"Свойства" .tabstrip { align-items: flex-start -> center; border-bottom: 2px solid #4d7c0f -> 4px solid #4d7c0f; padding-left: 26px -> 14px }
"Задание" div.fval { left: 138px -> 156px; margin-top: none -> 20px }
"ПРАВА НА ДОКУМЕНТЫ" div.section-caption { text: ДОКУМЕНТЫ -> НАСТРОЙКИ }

...

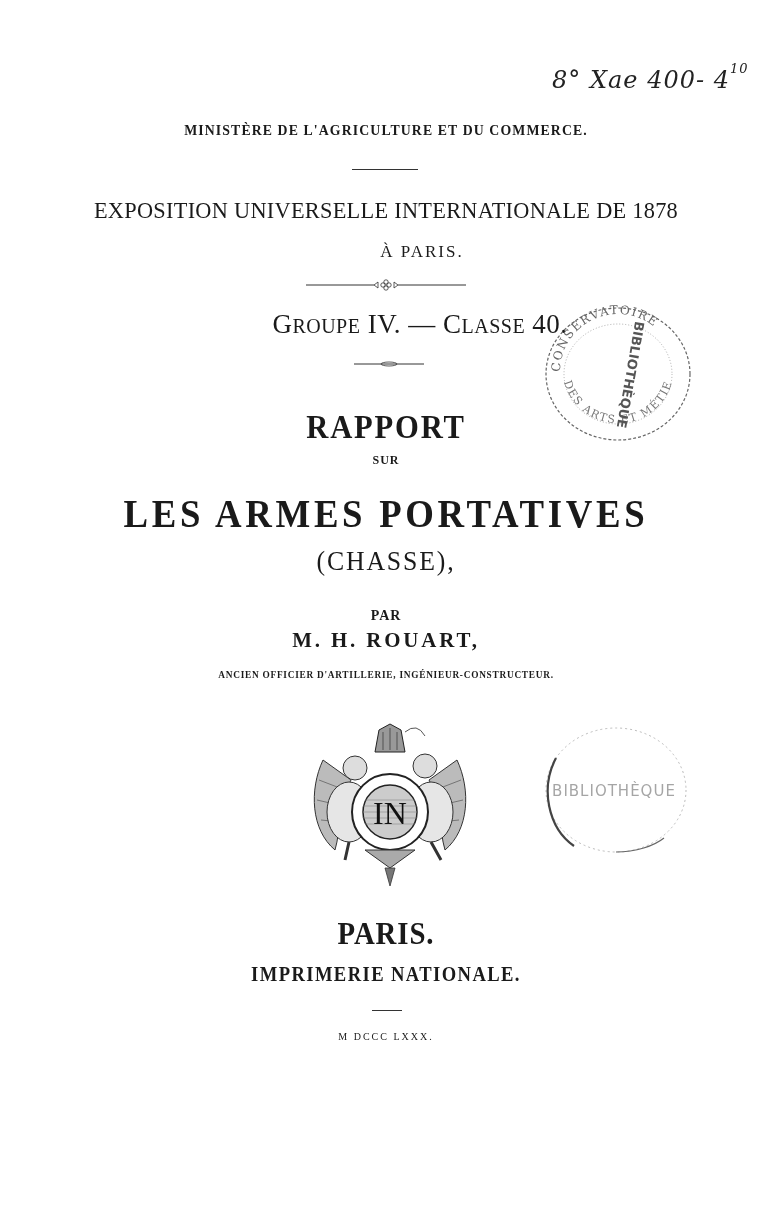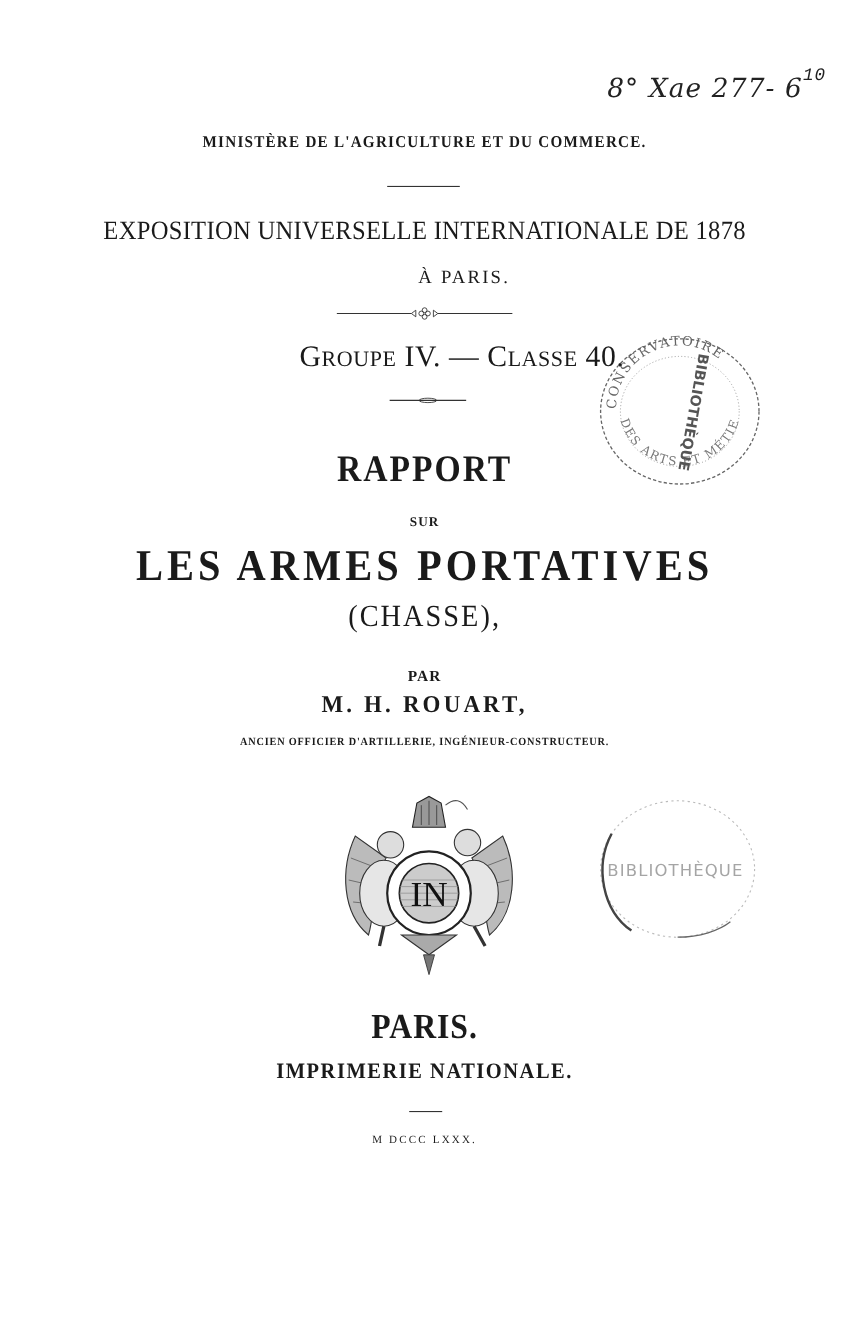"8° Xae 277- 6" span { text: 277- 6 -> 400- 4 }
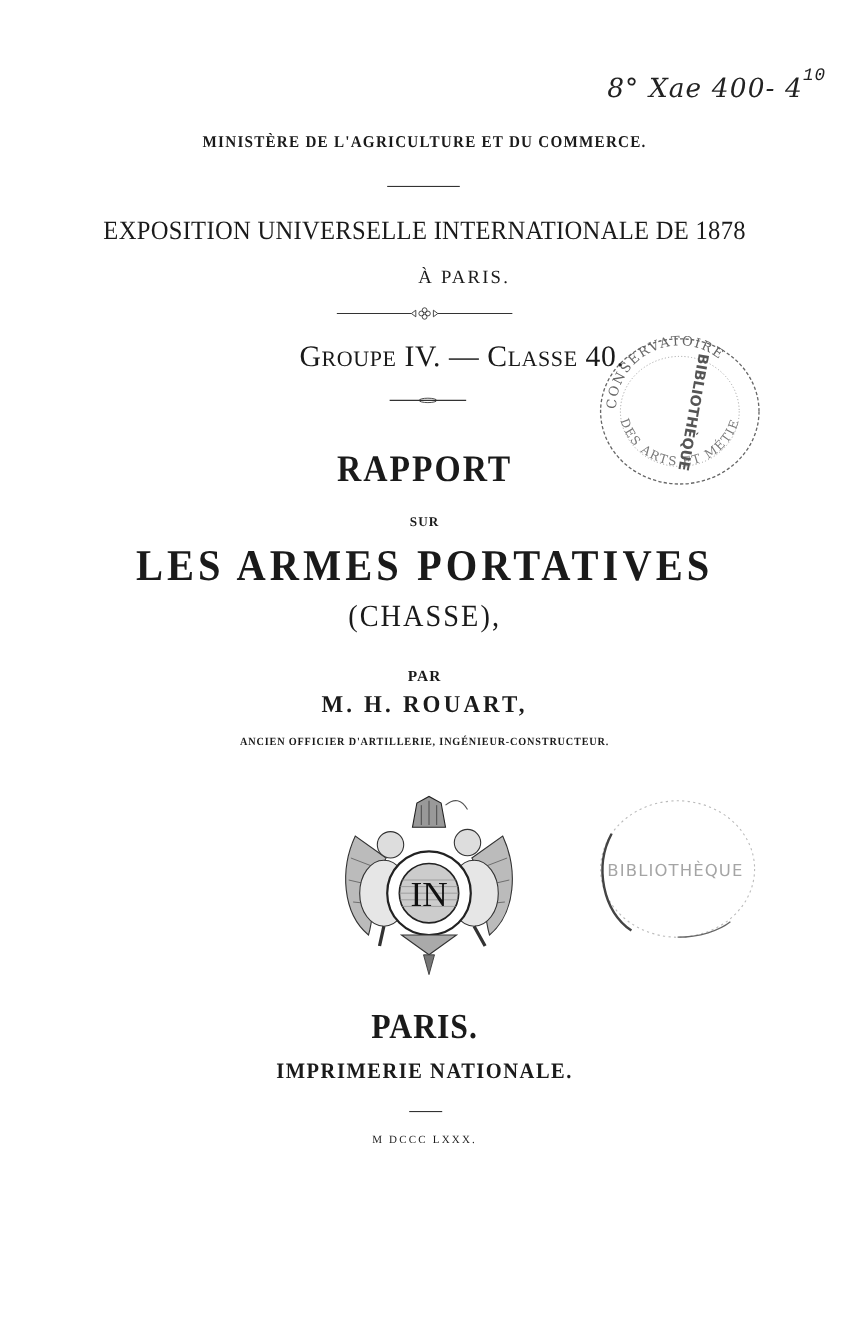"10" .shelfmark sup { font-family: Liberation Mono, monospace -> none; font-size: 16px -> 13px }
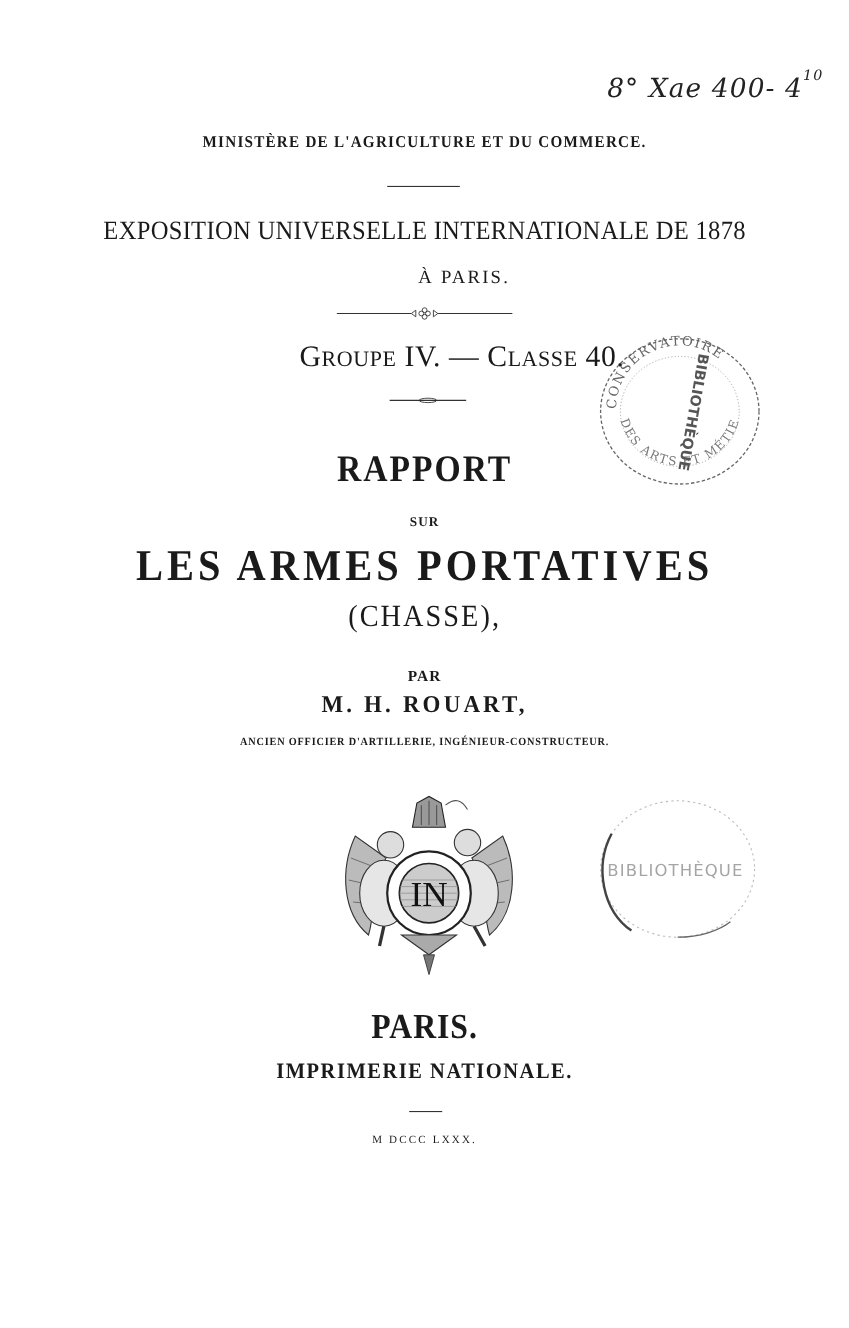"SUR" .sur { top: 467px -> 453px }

--

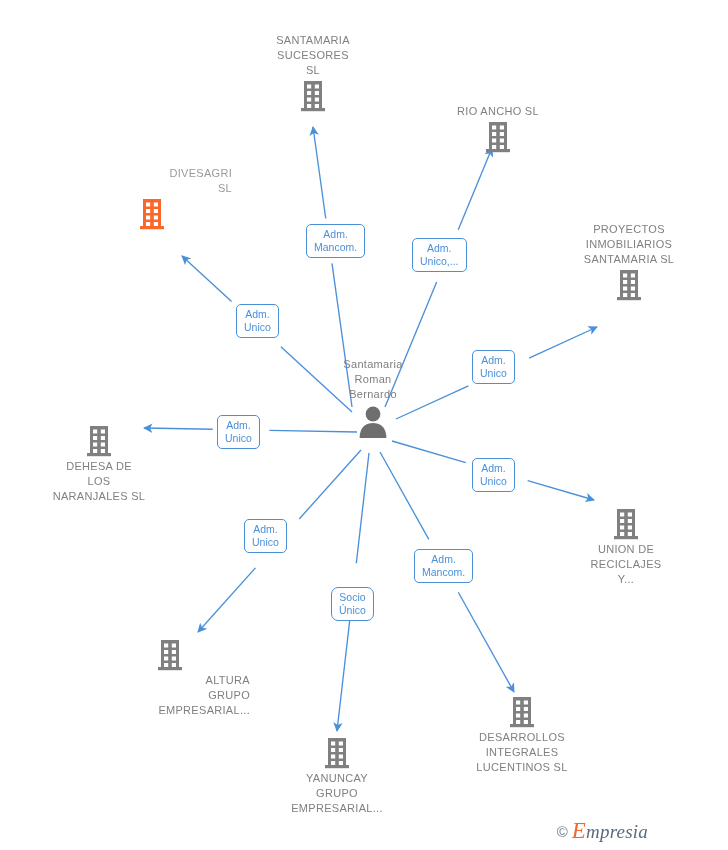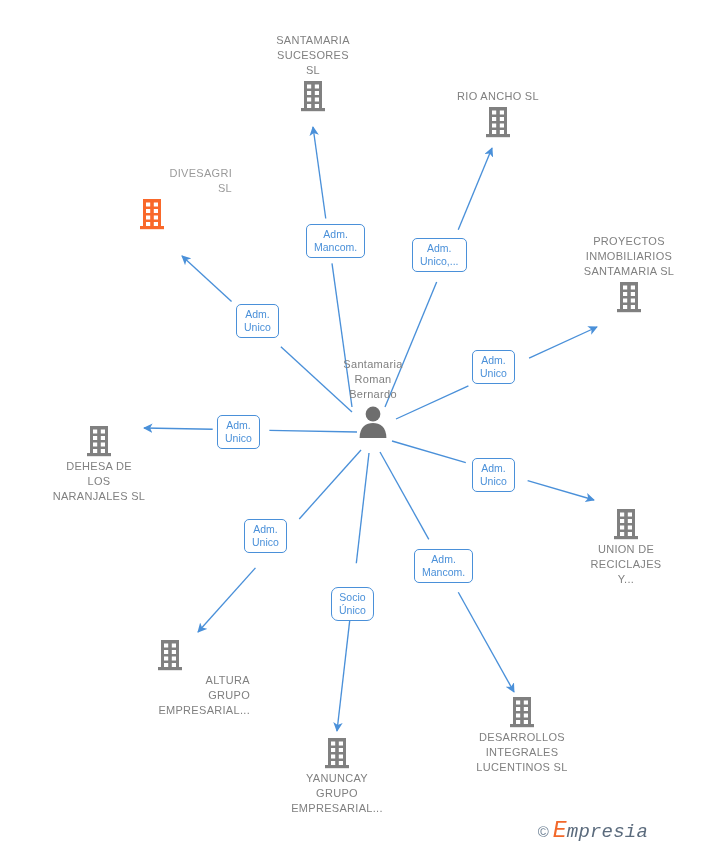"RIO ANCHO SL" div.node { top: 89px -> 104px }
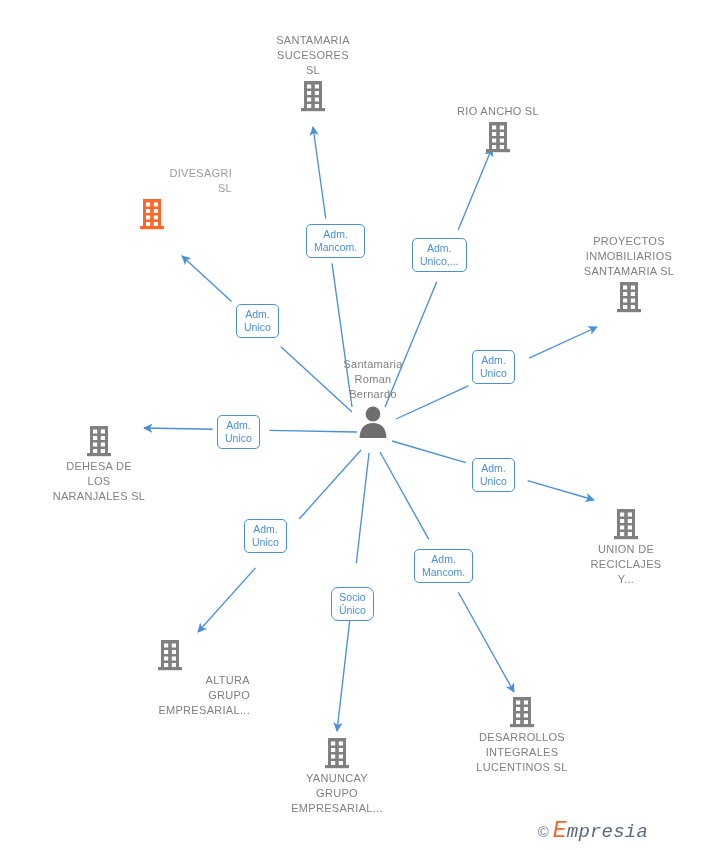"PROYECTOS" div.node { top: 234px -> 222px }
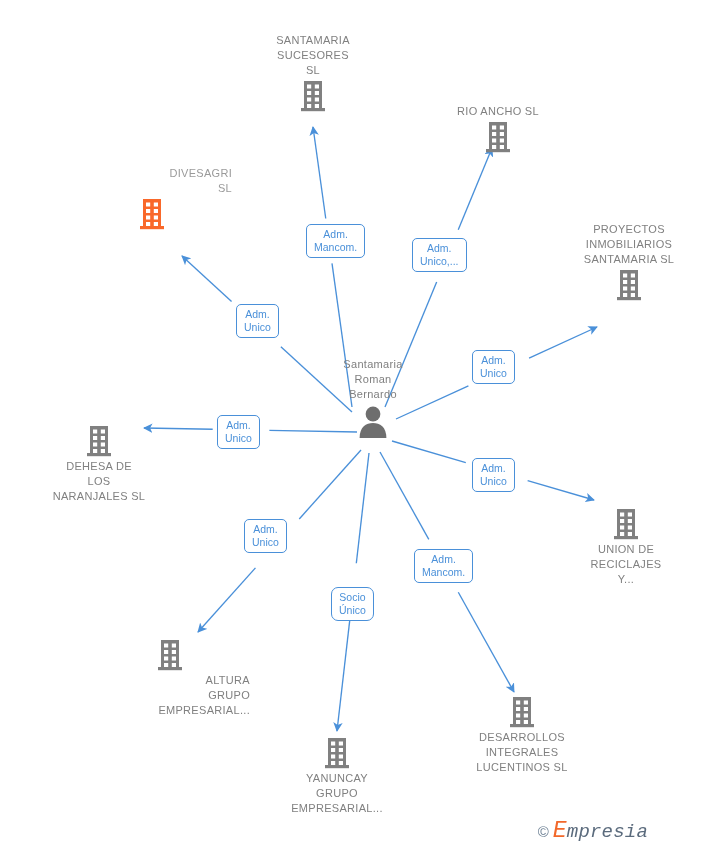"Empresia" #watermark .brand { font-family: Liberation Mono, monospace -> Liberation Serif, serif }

▶ _Goal of the exercise_: Reproduce the lines above, beginning at the line with "align-items: flex-start ->" and stopping after the line with "text: ДОКУМЕНТЫ ->", exactly as they are.

▶ _Answer area_:
"Свойства" .tabstrip { align-items: flex-start -> center; border-bottom: 2px solid #4d7c0f -> 4px solid #4d7c0f; padding-left: 26px -> 14px }
"Задание" div.fval { left: 138px -> 156px; margin-top: none -> 20px }
"ПРАВА НА ДОКУМЕНТЫ" div.section-caption { text: ДОКУМЕНТЫ -> НАСТРОЙКИ }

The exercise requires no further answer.